After the step above has completed, concatenate your group files as follows:
find -name "group_file*.txt" -exec cat \{} \+ > group_file.txt
If you have used multiple selection methods for the same genes, you can postfix the gene names with the selection method (e.g. ENSGXXXXX.exon_severe). We also recommend removing genes with only a single filtered SNP at this stage:
cut -f1 concat.group.file.txt | sort | uniq -c | awk '$1==1{print $2}'> singlesnp.genes.txt
fgrep -wvf singlesnp.genes.txt concat.group.file.txt > concat.group.file.filtered.txt
You will need a relatedness matrix to run analyses using this pipeline. All analysed samples must be present in the matrix. The script supports GEMMA and GCTA matrices, we recommend the latter. GCTA produces a set of files with the same prefix and the extensions .grm.gz
and .grm.id
.
At this point you should have the following files:
- GDS file
- group file containing testing groups
- relatedness matrix files
- phenotype file
Simply pass these as arguments to step 2 as below:
usage: step2 [--] [--help] [--cohort-name COHORT-NAME] [--matrix-prefix
MATRIX-PREFIX] [--matrix-type MATRIX-TYPE] [--GDS GDS] [--pheno
PHENO] [--group-file GROUP-FILE] [--fam-file FAM-FILE]
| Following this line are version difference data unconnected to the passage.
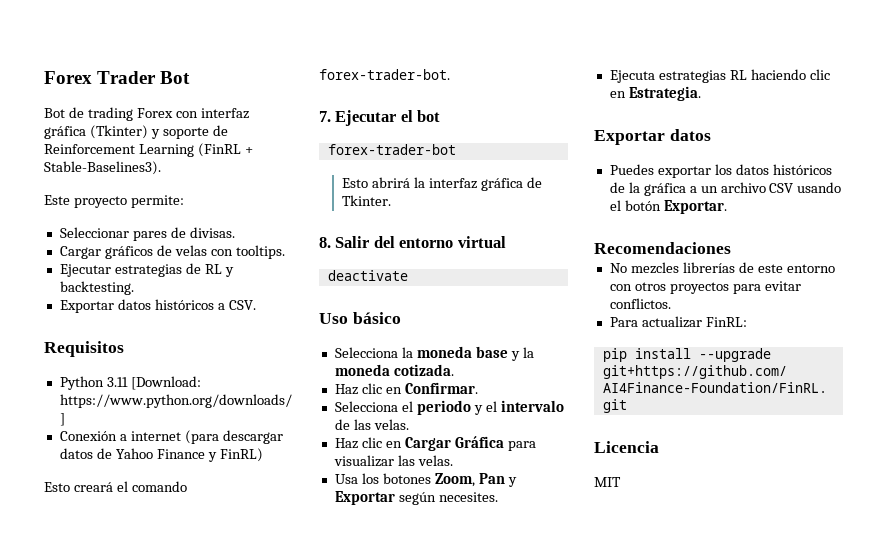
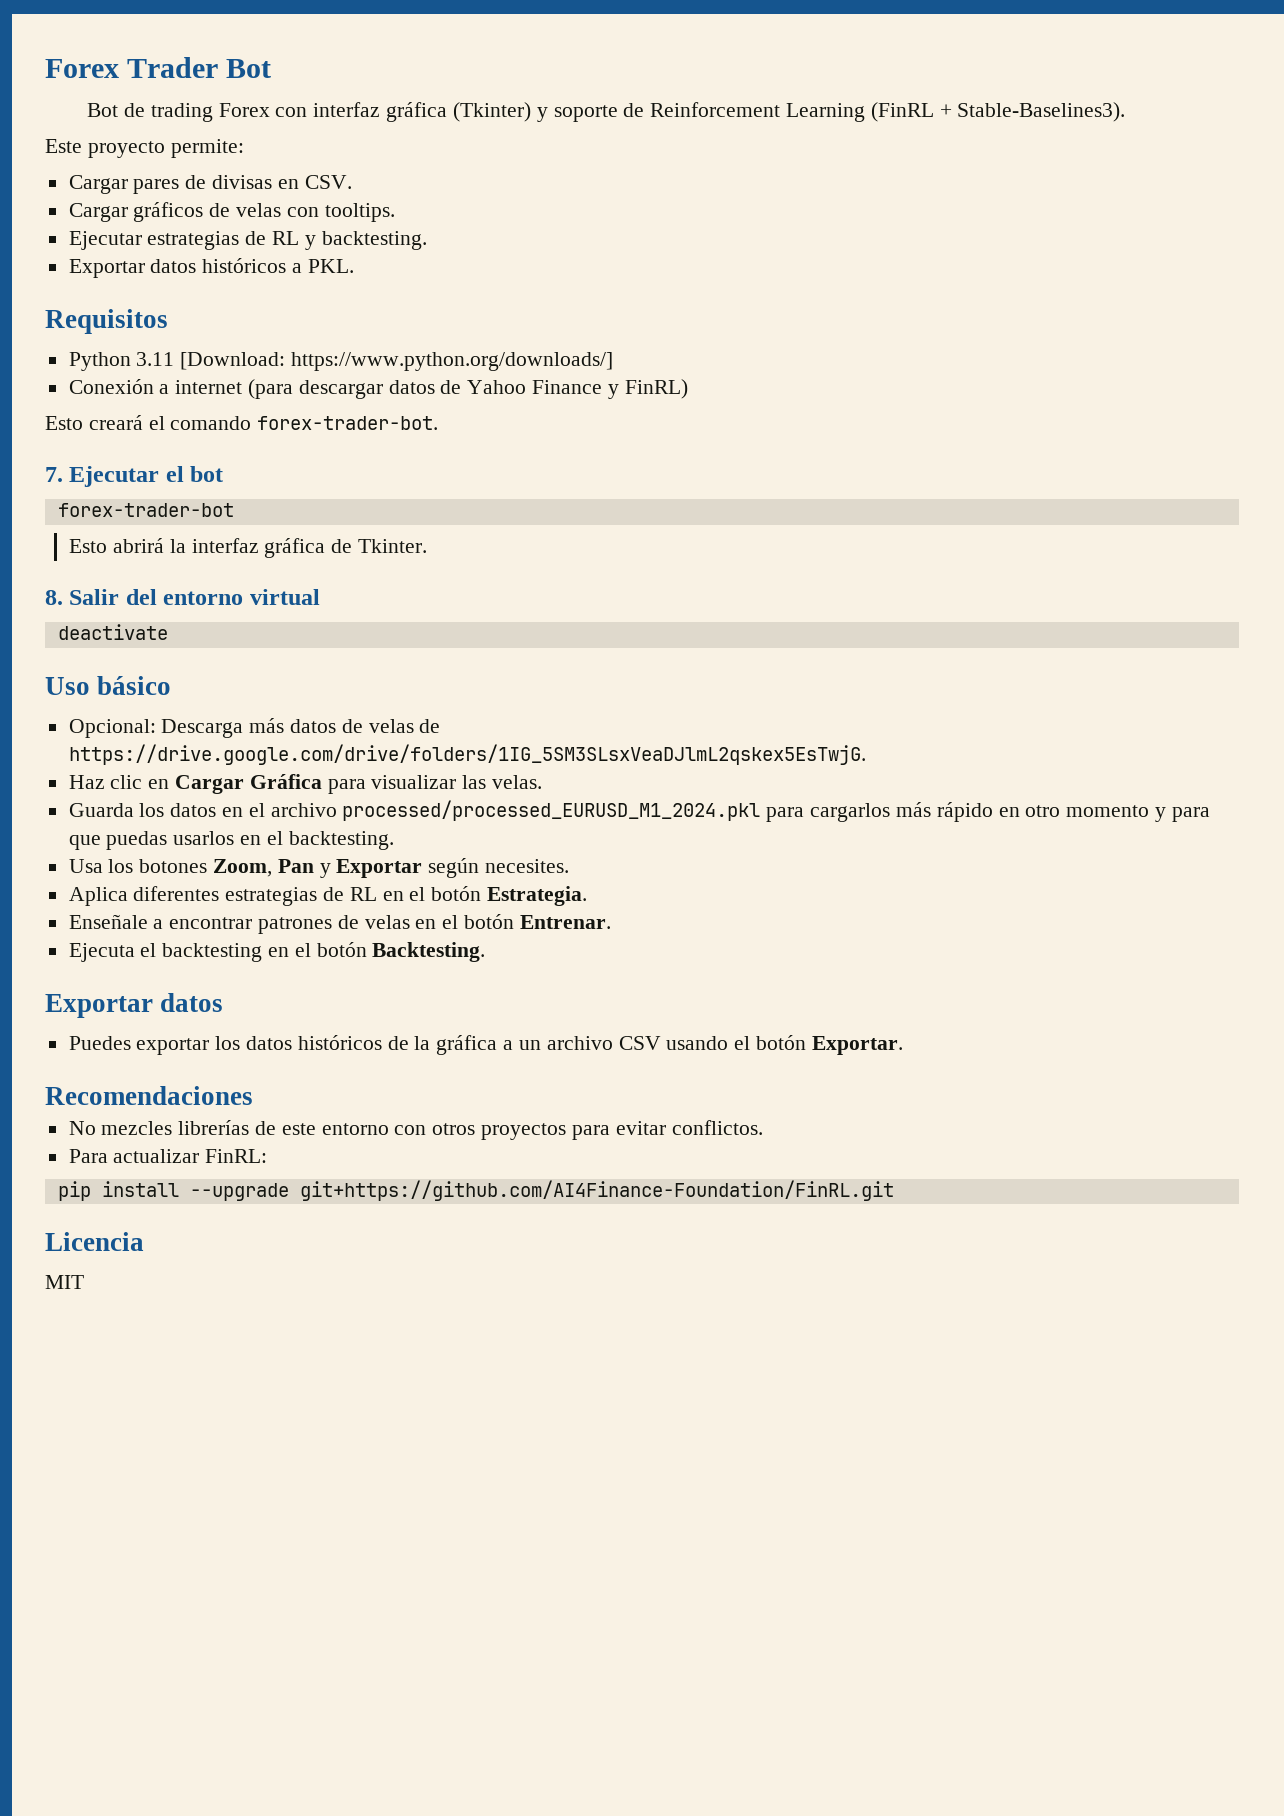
- Seleccionar pares de divisas.
+ Cargar pares de divisas en CSV.
- Exportar datos históricos a CSV.
+ Exportar datos históricos a PKL.
- Selecciona la moneda base y la moneda cotizada.
- Haz clic en Confirmar.
- Selecciona el periodo y el intervalo de las velas.
+ Opcional: Descarga más datos de velas de https://drive.google.com/drive/folders/1IG_5SM3SLsxVeaDJlmL2qskex5EsTwjG.
+ Guarda los datos en el archivo processed/processed_EURUSD_M1_2024.pkl para cargarlos más rápido en otro momento y para que puedas usarlos en el backtesting.
- Ejecuta estrategias RL haciendo clic en Estrategia.
+ Aplica diferentes estrategias de RL en el botón Estrategia.
+ Enseñale a encontrar patrones de velas en el botón Entrenar.
+ Ejecuta el backtesting en el botón Backtesting.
[--threads THREADS] [--out OUT]
Wrapper for single-cohort SMMAT analysis
flags:
-h, --help show this help message and exit
optional arguments:
-c, --cohort-name Name of the cohort, will be used as output
prefix. Assigned at beginning of project, should
remain constant throughout.
-m, --matrix-prefix Prefix of matrix files for GCTA matrix
([prefix].grm.gz and [prefix].grm.id are
expected to exist), or matrix file for GEMMA.
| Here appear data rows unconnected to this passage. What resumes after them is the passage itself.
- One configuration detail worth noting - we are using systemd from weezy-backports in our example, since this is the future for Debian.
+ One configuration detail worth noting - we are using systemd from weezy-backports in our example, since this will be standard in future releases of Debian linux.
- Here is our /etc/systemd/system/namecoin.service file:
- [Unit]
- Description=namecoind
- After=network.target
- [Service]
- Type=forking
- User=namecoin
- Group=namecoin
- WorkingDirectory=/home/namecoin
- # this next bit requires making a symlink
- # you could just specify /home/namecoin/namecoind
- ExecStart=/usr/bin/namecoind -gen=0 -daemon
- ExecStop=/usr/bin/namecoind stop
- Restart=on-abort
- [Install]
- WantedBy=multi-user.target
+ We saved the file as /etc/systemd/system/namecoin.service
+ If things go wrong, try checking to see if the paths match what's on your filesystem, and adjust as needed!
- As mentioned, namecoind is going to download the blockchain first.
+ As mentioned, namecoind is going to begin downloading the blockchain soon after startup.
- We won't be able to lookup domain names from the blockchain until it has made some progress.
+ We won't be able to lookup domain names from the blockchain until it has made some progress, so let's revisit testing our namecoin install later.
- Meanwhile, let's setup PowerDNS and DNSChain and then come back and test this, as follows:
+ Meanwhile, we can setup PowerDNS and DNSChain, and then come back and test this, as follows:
-t, --matrix-type Format of the matrix. GCTA and GEMMA formats are
supported. [default: GCTA]
-y, --GDS GDS (genotype) file.
-p, --pheno Phenotype file. Two columns, whitespace or
comma-delimited, with header. The first column
is the sample "id" and is named as such. The
second is the phenotype name. Please avoid
exotic characters in the phenotype name.
-g, --group-file SMMAT group file as provided by the analysis
team.
-f, --fam-file [optional] fam file for GEMMA matrices.
--threads [optional] Number of parallel threads. [default:
1]
-o, --out [optional] Output file. If not set,
[cohort].[trait].out will be used.
This will produce several output files. If you ran step2 --out test --threads 3
, the script will generate the following:
-
test
, a tab-delimited main results file -
test.score.{1..3}
andtest.var.{1..3}
. These files are used for meta-analysis and contain scores for variants included in the tests. If you are doing single-cohort analysis only, you can delete or archive these files.
In the test
result file above, we recommend using O.pval
as the main p-value. You can consider E.pval
as well, however we have found it to be inflated in a number of cases.